◆ Your instructions ◆
Copy nothing but the lines below running from the line containing "[581,489,682,504] node_modules ->" through the line containing "(114, 553) none -> (151, 488) //", both end lines included.

═════ Provided entries

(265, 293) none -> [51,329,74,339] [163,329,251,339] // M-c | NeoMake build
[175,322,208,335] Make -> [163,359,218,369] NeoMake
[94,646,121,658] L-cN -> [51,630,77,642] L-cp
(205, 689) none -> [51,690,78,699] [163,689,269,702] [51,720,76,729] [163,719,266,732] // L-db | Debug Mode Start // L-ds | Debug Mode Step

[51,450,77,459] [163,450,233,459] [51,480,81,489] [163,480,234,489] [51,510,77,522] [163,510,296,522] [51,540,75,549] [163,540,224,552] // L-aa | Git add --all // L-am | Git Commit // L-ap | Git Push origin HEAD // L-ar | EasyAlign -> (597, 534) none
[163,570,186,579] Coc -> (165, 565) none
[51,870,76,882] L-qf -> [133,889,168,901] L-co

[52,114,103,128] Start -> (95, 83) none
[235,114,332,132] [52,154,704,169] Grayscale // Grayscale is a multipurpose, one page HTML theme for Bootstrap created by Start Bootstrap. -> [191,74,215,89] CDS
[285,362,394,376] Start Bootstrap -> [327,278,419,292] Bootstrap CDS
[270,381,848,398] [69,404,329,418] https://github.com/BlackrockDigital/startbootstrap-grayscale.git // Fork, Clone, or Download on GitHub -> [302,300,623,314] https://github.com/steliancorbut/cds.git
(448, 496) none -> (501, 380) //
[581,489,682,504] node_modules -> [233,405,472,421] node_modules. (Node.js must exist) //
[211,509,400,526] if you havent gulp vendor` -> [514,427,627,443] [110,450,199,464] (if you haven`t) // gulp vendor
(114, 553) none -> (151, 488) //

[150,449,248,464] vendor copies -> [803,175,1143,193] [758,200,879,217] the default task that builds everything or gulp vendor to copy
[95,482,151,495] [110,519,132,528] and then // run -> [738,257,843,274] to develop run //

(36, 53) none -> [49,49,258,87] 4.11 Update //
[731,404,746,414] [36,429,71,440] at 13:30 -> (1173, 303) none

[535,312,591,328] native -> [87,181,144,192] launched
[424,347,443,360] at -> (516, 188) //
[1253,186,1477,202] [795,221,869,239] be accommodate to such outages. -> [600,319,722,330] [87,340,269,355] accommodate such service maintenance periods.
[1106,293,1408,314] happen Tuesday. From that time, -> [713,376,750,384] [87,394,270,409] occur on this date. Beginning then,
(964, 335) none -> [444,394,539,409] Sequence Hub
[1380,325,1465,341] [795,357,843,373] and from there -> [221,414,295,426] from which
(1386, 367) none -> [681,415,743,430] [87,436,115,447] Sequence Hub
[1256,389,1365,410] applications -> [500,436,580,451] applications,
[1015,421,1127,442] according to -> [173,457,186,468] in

══════════

◆ Written reply ◆
[581,489,682,504] node_modules -> [233,405,472,421] node_modules. (Node.js must exist) //
[211,509,400,526] if you havent gulp vendor` -> [514,427,627,443] [110,450,199,464] (if you haven`t) // gulp vendor
(114, 553) none -> (151, 488) //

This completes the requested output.